EXERCISE DESCRIPTION: Every line of the material below should be output exactly as written, with the images skipped.

SOURCE MATERIAL:
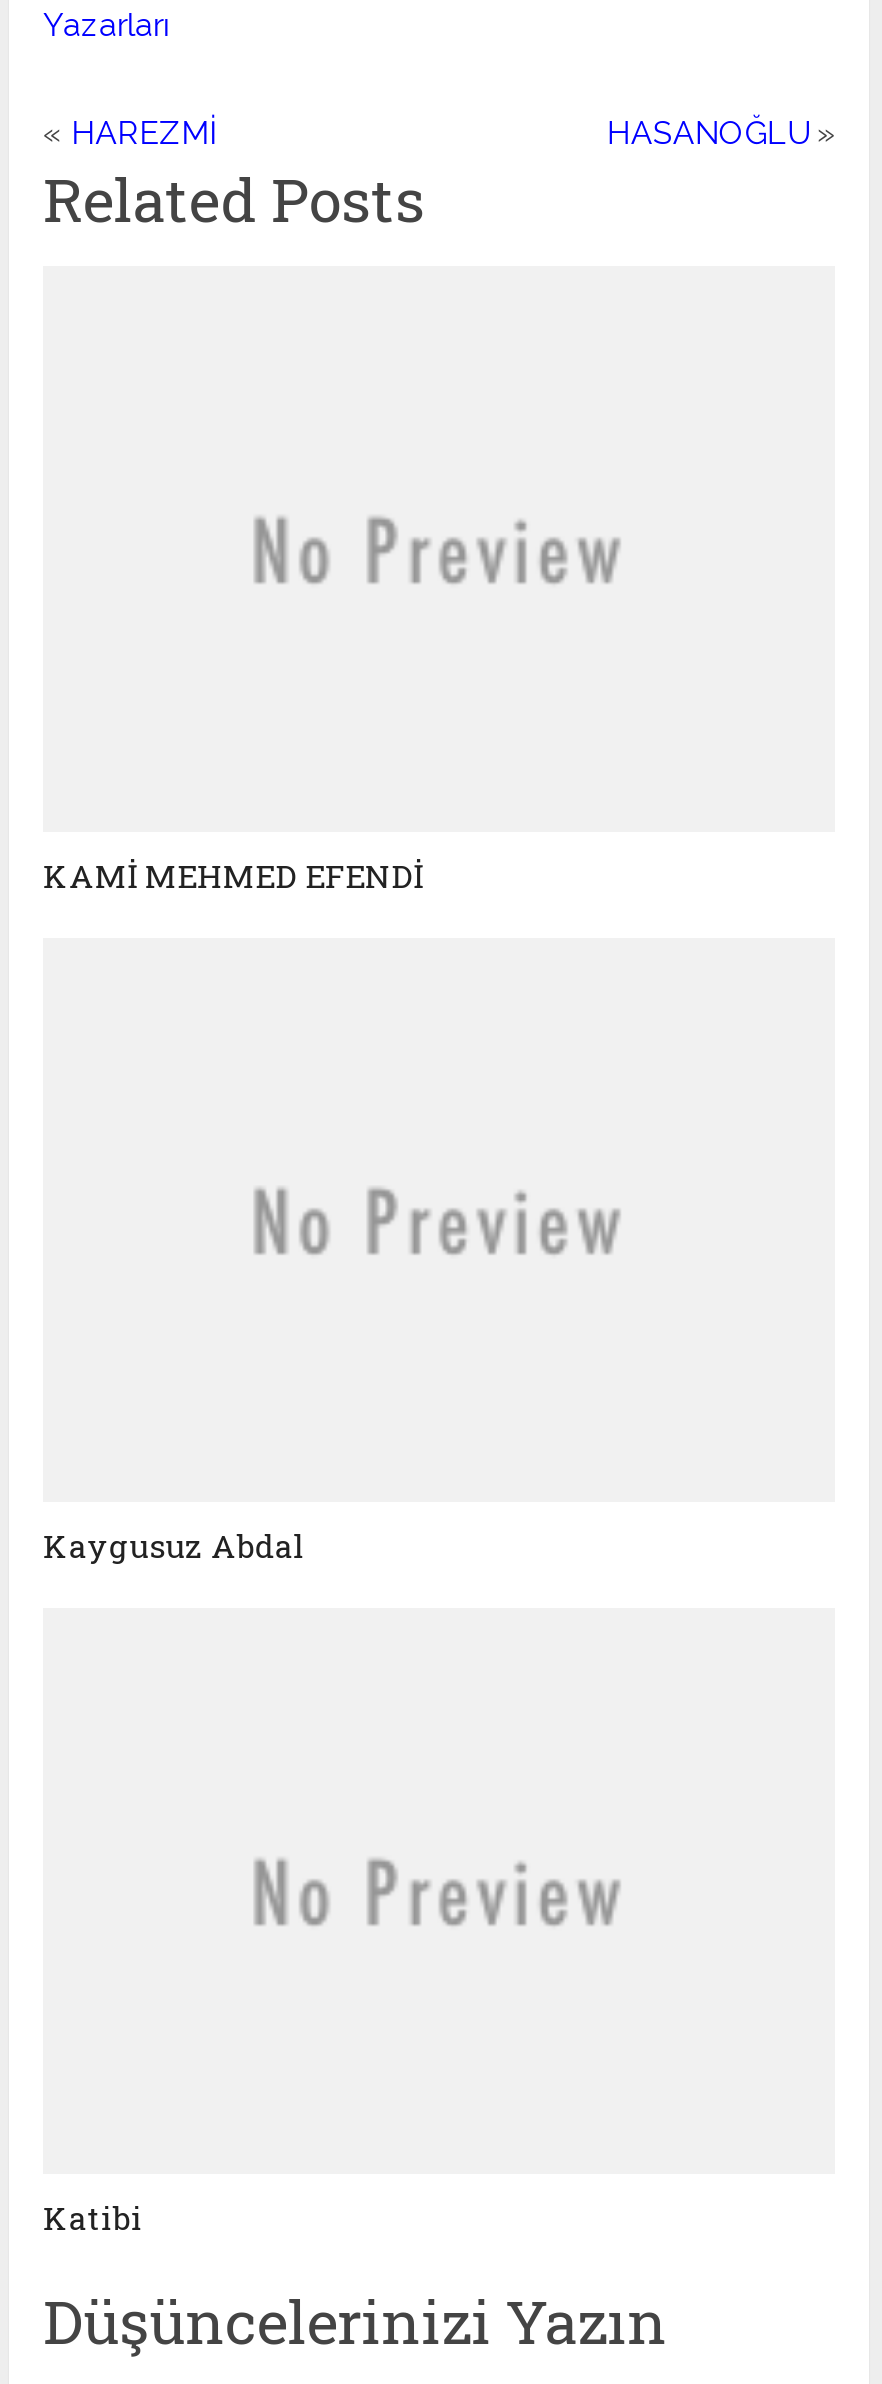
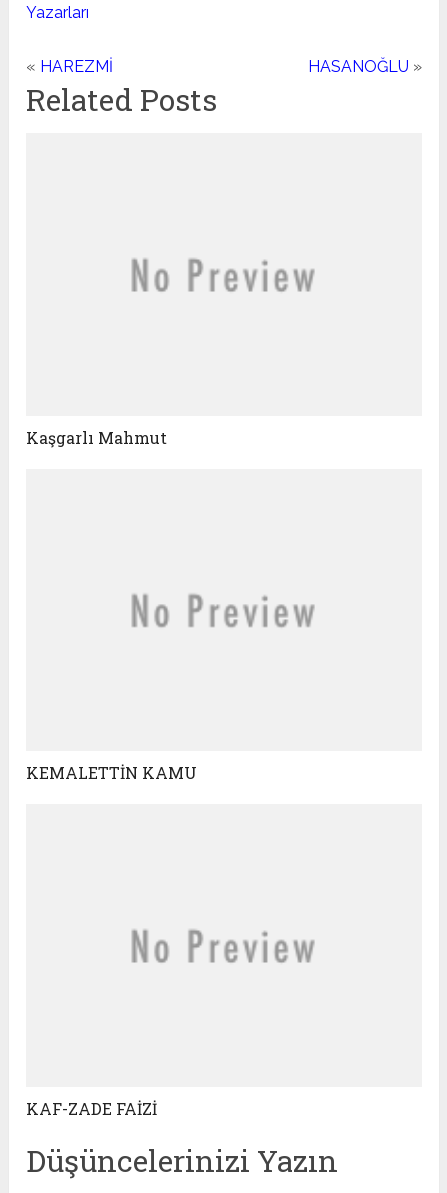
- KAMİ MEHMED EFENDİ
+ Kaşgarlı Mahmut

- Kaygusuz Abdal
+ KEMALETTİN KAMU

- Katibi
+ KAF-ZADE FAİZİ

ANSWER BOX:
- KAMİ MEHMED EFENDİ
+ Kaşgarlı Mahmut

- Kaygusuz Abdal
+ KEMALETTİN KAMU

- Katibi
+ KAF-ZADE FAİZİ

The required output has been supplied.